Supplied information section start

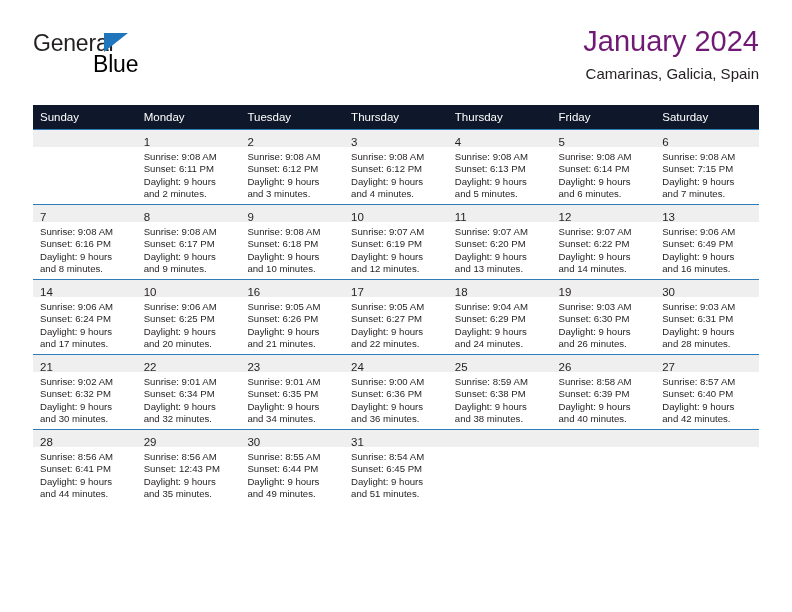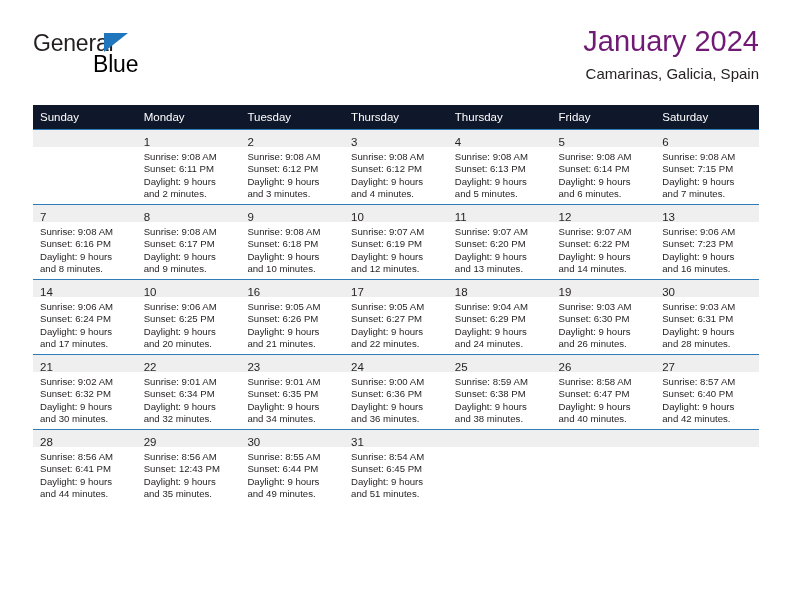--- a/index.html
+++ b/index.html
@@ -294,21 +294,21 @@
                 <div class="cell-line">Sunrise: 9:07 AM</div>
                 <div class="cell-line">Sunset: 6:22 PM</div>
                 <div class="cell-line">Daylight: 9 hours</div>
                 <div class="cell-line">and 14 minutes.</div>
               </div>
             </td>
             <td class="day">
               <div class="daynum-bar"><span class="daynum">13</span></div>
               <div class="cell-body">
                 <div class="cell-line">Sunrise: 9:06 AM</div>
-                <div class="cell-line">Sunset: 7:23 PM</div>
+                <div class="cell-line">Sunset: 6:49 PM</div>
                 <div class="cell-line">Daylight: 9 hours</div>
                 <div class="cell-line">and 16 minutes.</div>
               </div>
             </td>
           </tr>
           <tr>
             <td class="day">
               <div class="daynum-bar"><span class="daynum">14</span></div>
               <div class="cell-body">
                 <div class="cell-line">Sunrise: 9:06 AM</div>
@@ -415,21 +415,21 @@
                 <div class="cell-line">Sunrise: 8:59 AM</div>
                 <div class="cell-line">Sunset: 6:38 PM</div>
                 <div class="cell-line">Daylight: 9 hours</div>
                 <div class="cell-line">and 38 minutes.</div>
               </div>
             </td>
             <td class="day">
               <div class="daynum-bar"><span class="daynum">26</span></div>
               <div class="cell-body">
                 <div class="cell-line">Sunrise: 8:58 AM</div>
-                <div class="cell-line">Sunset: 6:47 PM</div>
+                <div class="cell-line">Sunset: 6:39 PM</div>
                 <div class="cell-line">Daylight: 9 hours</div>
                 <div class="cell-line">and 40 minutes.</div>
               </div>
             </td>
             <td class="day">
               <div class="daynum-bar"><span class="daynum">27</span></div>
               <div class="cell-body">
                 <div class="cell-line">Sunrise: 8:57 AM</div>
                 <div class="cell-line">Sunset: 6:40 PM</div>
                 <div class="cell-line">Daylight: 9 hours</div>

Supplied information section end

◆ Try it: Copy out all the records exactly as they read, and omit the pictures.

◆ Written solution:
--- a/index.html
+++ b/index.html
@@ -294,21 +294,21 @@
                 <div class="cell-line">Sunrise: 9:07 AM</div>
                 <div class="cell-line">Sunset: 6:22 PM</div>
                 <div class="cell-line">Daylight: 9 hours</div>
                 <div class="cell-line">and 14 minutes.</div>
               </div>
             </td>
             <td class="day">
               <div class="daynum-bar"><span class="daynum">13</span></div>
               <div class="cell-body">
                 <div class="cell-line">Sunrise: 9:06 AM</div>
-                <div class="cell-line">Sunset: 7:23 PM</div>
+                <div class="cell-line">Sunset: 6:49 PM</div>
                 <div class="cell-line">Daylight: 9 hours</div>
                 <div class="cell-line">and 16 minutes.</div>
               </div>
             </td>
           </tr>
           <tr>
             <td class="day">
               <div class="daynum-bar"><span class="daynum">14</span></div>
               <div class="cell-body">
                 <div class="cell-line">Sunrise: 9:06 AM</div>
@@ -415,21 +415,21 @@
                 <div class="cell-line">Sunrise: 8:59 AM</div>
                 <div class="cell-line">Sunset: 6:38 PM</div>
                 <div class="cell-line">Daylight: 9 hours</div>
                 <div class="cell-line">and 38 minutes.</div>
               </div>
             </td>
             <td class="day">
               <div class="daynum-bar"><span class="daynum">26</span></div>
               <div class="cell-body">
                 <div class="cell-line">Sunrise: 8:58 AM</div>
-                <div class="cell-line">Sunset: 6:47 PM</div>
+                <div class="cell-line">Sunset: 6:39 PM</div>
                 <div class="cell-line">Daylight: 9 hours</div>
                 <div class="cell-line">and 40 minutes.</div>
               </div>
             </td>
             <td class="day">
               <div class="daynum-bar"><span class="daynum">27</span></div>
               <div class="cell-body">
                 <div class="cell-line">Sunrise: 8:57 AM</div>
                 <div class="cell-line">Sunset: 6:40 PM</div>
                 <div class="cell-line">Daylight: 9 hours</div>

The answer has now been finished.